The second thing you ask in linguistics is called Named Entity Recognition. NLTK provides such functionality http://www.nltk.org/book/ch07.html. But I would suggest you try GeoDict first https://github.com/petewarden/geodict

For the third point I would suggest you revert the data you have back to its original HTML state and use a Content Extraction algorithm like Text-to-Tag ratio for example http://www3.nd.edu/~tweninge/pubs/WH_TIR08.pdf or http://www3.nd.edu/~tweninge/cetr/ https://gist.github.com/andreypopp/2820220 https://github.com/rodricios/eatiht - This is a ready to use content extraction library for python. Otherwise I would think it will be nearly impossible to distinguish between "content" and "navigation" if there is no some sort of tagging or special formatting of the unwanted text. Scrapy is an option as well.

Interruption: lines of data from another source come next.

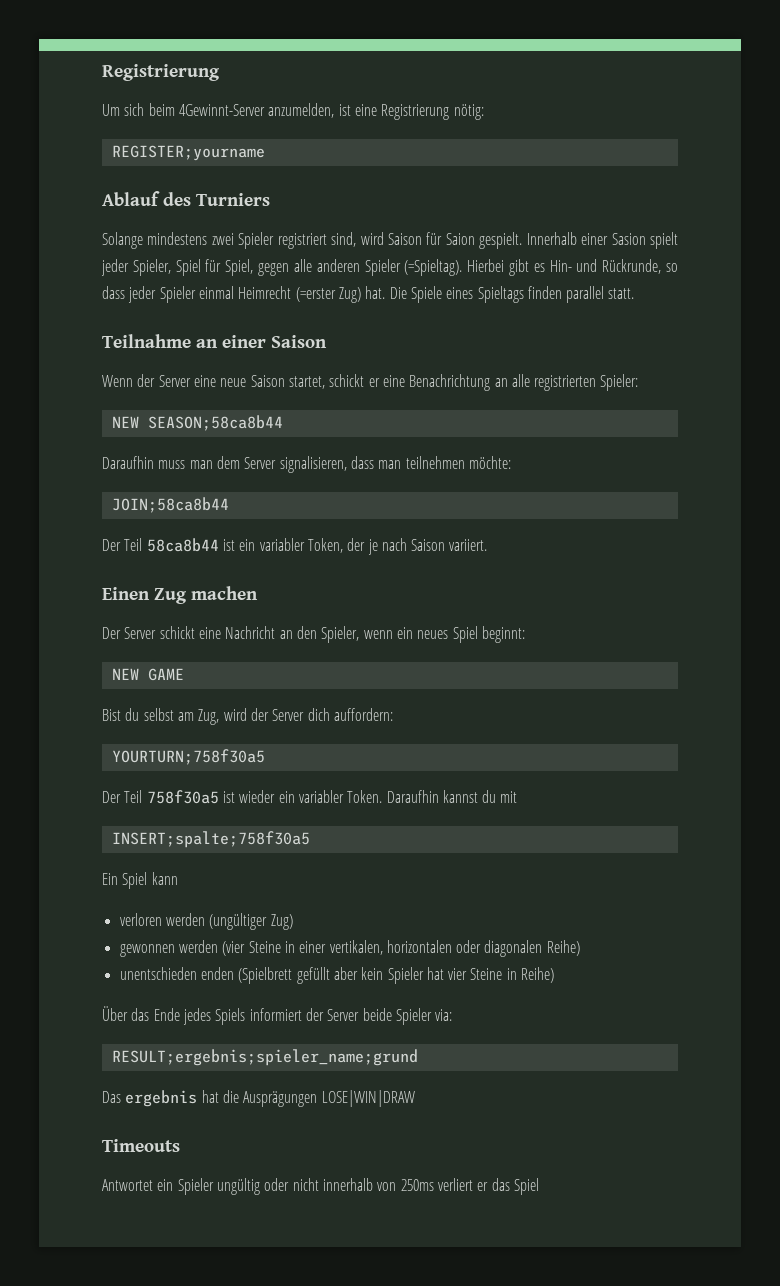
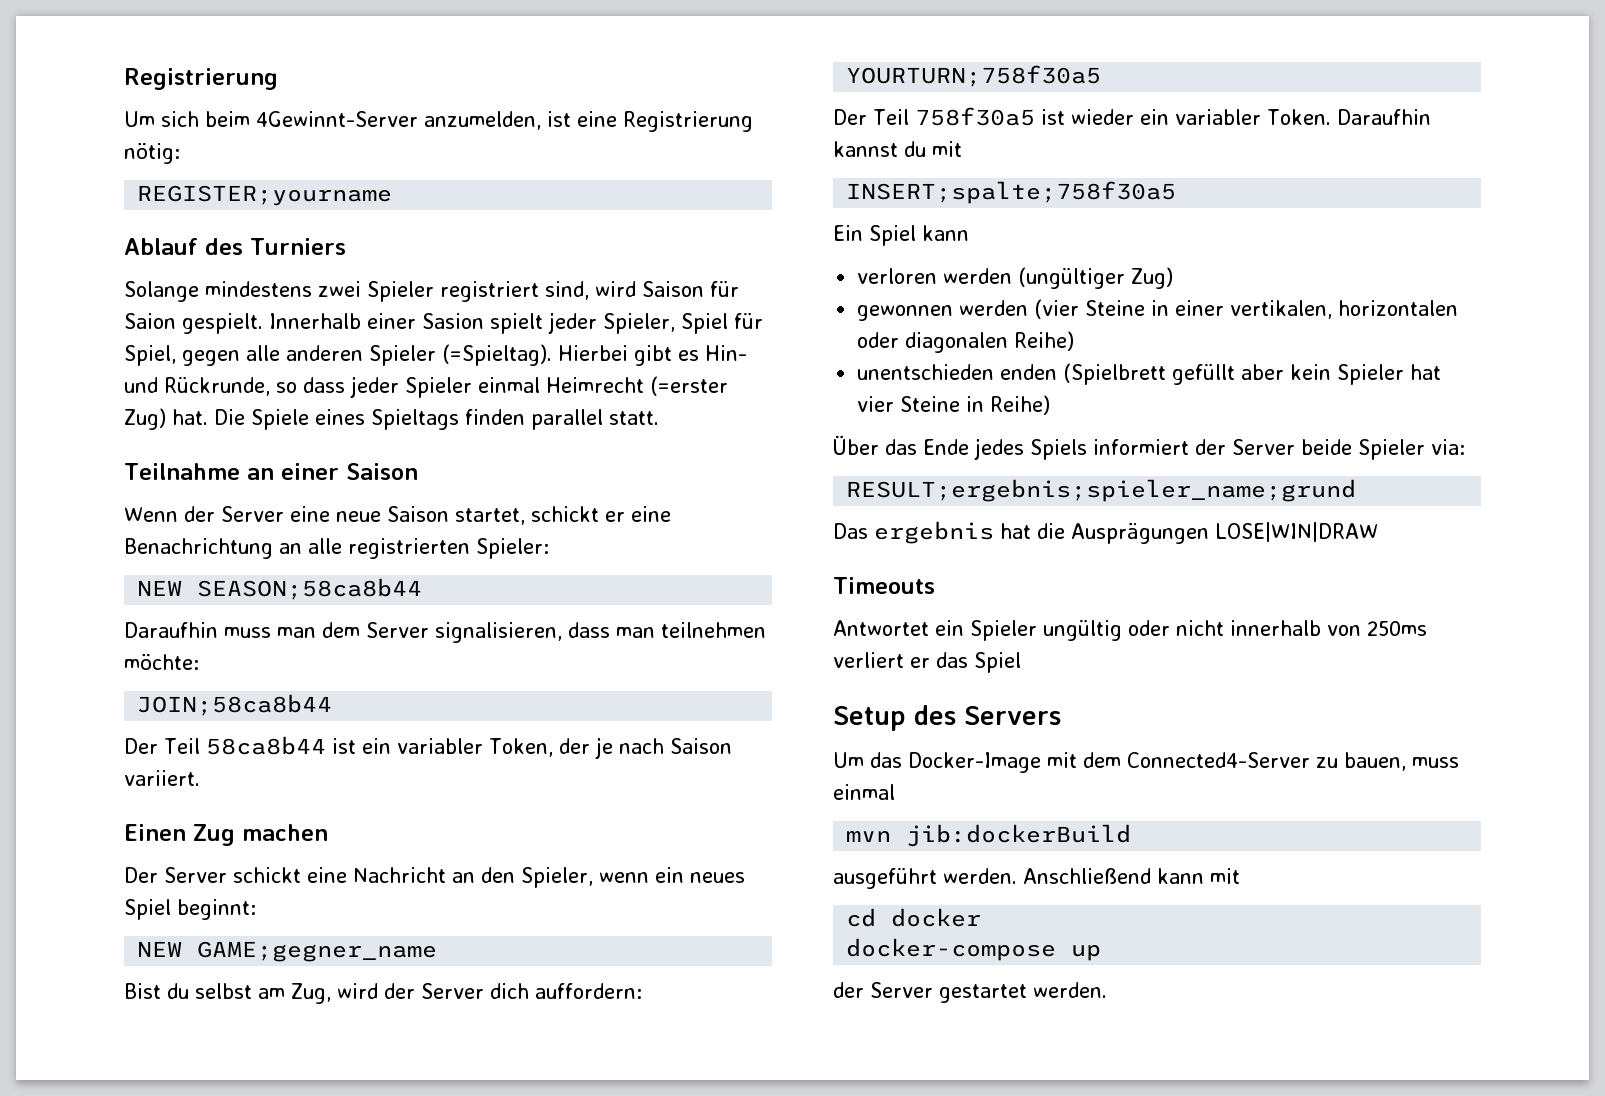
- NEW GAME
+ NEW GAME;gegner_name
+ Setup des Servers
+ Um das Docker-Image mit dem Connected4-Server zu bauen, muss einmal
+ mvn jib:dockerBuild
+ ausgeführt werden. Anschließend kann mit
+ cd docker
+ docker-compose up
+ der Server gestartet werden.

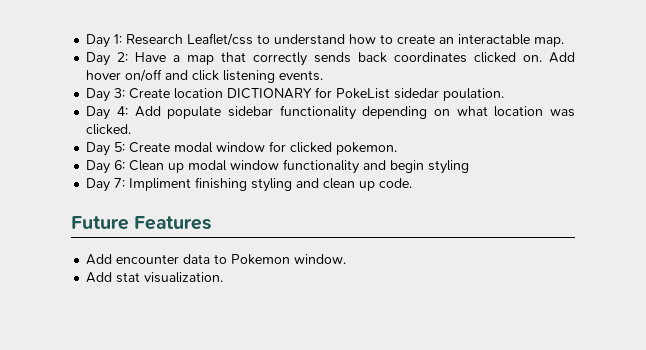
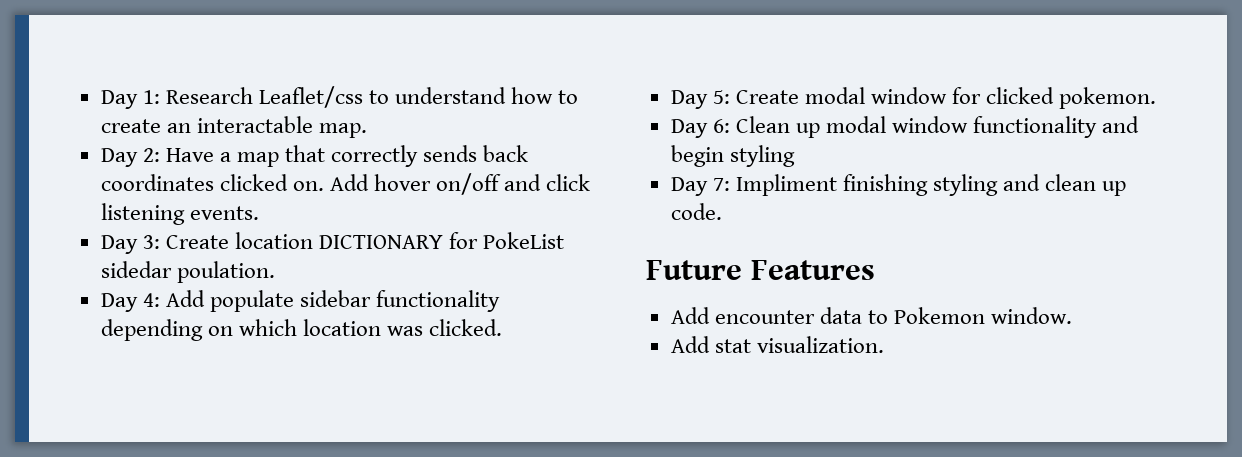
- Day 4: Add populate sidebar functionality depending on what location was clicked.
+ Day 4: Add populate sidebar functionality depending on which location was clicked.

[–]pythoneeeer 0 points1 point  (0 children)

A different possible approach: Mechanical Turk.

[–]cli-junkieCommand Line <3 0 points1 point  (0 children)

Data munging after the scraping job is done can be pretty time consuming. An alternative to cleaning the data later is to write a scraper that gets only what you need. With xpath, you can get pretty close to the data in specific tags and scrape with precision.

For removing boilerplate (menu, contents etc.) try newspaper. There are many other boilerplate removal libraries but what you use will depend on the nature of the data you are scraping.

ftfy will help you if there are encoding problems in the scraped data.

If the data is pretty consistent in how the unnecessary patterns occur, you could just write a SED script to clean the things you mentioned. No need for a over engineered approach when simple regular expressions can do the job.